Now I doubt that Mouselli is a saint or anything near it. Saints survive in the business climate of modern Nigeria for about ten minutes. But the sources of the businessman’s characterization cited in the report are indeed curious – two former Iraqi ambassadors to Nigeria under Saddam. In other words, Baathists! That’s kind of like Nuremburg investigators taking Himmler’s testimony at face value without cross examination.

But then this entire investigation appears to have been curious in the extreme.

What follows is information that comes from only one source – Mouselli’s attorney Adrian Gonzales-Maltes. So bear that in mind when you evaluate it, though I have no reason so far to disbelieve Mr. Gonzales-Maltes. Indeed, several things he has told me have already been validated by the report itself. (Also worth noting is the irony that the lawyer, like all parts of this investigation, is being paid out of the Iraqi Oil-for-Food fund.)

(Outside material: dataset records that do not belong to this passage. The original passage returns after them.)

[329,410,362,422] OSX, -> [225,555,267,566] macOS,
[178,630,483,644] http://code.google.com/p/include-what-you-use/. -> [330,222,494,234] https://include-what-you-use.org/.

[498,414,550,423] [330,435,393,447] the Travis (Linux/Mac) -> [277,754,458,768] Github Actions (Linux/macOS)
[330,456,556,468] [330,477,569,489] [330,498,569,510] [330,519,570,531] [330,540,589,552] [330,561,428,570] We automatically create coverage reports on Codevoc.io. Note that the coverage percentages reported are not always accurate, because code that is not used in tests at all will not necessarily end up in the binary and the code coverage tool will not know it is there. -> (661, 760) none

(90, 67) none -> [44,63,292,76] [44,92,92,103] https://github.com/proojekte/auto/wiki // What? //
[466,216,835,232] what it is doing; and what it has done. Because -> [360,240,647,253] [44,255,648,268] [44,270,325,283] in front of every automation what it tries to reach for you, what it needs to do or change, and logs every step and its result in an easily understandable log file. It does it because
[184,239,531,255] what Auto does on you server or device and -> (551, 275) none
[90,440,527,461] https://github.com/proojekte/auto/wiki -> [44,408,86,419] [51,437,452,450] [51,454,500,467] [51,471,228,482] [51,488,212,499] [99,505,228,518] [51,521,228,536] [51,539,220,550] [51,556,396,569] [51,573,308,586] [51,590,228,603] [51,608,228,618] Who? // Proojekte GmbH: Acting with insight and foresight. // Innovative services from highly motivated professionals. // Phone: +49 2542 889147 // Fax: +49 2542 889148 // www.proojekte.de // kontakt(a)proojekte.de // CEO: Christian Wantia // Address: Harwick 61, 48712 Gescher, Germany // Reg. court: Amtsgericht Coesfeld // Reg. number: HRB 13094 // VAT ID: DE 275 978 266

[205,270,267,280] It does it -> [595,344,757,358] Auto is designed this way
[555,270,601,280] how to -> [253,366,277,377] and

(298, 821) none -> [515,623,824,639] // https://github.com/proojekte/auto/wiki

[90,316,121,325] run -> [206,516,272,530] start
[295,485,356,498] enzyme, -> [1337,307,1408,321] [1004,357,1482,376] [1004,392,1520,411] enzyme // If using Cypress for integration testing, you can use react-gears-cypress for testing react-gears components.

The committee took the better part of a year to locate Pierre Mouselli, although Kojo’s former business partner was not in hiding and well-known in Lagos where his brother is known as the Nigerian Donald Trump. He apparently readily agreed to talk with them, once they provided him with a lawyer. The interviews ensued in Paris where Mouselli now resides. He is not likely to return to Nigeria. The reasons for that will be clear in the next paragraphs.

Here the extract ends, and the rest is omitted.